Jules Richardson wrote:
Sure - I wouldn't want that either, I'd expect
the motor to only be
run during each track read, though. Whether starting and stopping the
motor n times to read a disk is a good idea or not I don't know - it's
more stress on the drive for sure, but whether it's sufficiently more
to warrant not doing it I don't know.
What's the worst-case floppy rotation speed - 300rpm? So five
revolutions per second. Fastest transfer rate is 1Mbps (although
didn't some PS/2 systems manage two?) which in theory gives a maximum
of 200Kbits for a track. But with 8x oversampling that'll be 200KB of
data for a single sampled track read. So roughly 18 seconds per track,
given the port speeds you mentioned above.
That's slooooow.
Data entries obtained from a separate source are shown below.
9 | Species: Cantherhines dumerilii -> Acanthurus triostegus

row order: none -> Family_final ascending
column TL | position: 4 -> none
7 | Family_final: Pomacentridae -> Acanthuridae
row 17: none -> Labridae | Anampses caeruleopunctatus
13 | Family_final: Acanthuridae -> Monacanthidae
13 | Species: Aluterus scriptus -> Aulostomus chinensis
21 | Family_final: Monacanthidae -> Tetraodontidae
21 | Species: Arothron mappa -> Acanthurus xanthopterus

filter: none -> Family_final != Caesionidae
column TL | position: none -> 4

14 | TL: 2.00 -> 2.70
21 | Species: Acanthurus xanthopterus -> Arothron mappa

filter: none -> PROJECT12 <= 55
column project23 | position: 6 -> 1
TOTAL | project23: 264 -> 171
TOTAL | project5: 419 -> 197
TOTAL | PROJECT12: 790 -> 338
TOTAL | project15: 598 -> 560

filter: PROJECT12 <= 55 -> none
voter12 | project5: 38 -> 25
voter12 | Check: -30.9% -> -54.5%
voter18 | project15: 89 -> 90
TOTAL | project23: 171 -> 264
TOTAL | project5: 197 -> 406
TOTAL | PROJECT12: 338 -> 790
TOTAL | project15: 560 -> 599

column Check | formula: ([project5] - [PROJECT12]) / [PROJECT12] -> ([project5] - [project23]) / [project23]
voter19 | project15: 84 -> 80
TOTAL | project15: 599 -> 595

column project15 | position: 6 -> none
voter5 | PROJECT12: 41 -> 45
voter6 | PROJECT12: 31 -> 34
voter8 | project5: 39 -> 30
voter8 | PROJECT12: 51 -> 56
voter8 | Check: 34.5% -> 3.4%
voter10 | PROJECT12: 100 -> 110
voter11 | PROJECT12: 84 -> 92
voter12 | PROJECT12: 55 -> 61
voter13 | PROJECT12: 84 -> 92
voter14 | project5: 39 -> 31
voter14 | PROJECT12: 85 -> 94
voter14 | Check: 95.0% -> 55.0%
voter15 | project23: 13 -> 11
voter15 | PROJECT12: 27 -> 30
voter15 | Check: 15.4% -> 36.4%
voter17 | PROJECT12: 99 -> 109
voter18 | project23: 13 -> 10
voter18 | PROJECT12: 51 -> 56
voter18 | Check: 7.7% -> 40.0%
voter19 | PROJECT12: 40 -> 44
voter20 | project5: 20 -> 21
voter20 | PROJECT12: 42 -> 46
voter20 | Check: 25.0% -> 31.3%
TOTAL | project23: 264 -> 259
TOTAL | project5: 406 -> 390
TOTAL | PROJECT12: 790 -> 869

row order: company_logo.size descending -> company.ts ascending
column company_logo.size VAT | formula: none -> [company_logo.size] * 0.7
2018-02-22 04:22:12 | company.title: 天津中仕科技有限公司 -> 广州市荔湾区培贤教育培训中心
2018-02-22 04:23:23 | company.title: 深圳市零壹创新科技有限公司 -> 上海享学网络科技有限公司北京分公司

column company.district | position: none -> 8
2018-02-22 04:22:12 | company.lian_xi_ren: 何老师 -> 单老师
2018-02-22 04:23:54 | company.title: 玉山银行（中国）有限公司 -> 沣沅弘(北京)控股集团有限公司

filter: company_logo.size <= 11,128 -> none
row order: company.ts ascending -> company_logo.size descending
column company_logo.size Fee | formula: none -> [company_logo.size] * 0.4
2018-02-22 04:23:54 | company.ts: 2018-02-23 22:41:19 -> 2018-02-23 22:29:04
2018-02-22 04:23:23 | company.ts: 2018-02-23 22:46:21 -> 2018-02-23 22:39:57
Given the nature of the data though, it'd probably
compress (using something like LZW) reasonably well - but then if
driven by an old 8bit CPU it may be that any compression (or
decompression for write transfers) uses up any time saved at the
transfer stage.
Sounds to me like the computer driving this needs to be reasonably fast,
and needs to have lots of RAM and perhaps even a generously sized hard
drive for post-read analysis. Perhaps designing a new floppy controller
might be better? One that can get the analog signal from the R/W head
directly?
You might even be able to use a normal floppy controller to drive the
head and motor, but duplicate the R/W head sensor from the floppy drive
to an add-on card with a sensitive and fast 8 or 16 bit A/D converter.
This way, only a quick, single pass over the floppy is needed, and you
don't have to worry about varying the motor speed. If the r/w head is
sensitive enough, and the A/D converter is fast enough, a single pass
should suffice.
Once the data is in RAM and then saved to hard disk, lots and lots of
analysis can be done in software regardless of its format. Better yet,
it should just be compressed and transferred over to another machine for
analysis. The analysis would take a lot longer, but can be done in a
batch. (i.e. if you have lots and lots of floppies to go through, in
terms of human interaction time, you're better off scanning them in as
quickly as possible, and then letting the machine process them overnight.)
You'd probably want to scan half tracks as well as any extra tracks the
physical drive head is capable of reaching, if you suspect that the
disks are protected.
Such a setup would be able to handle anything you throw at it and would
even be able to recover data from damaged floppies. Well, not
physically damaged floppies, but floppies where the sync marks or data
are too weak to resolve in normal cases.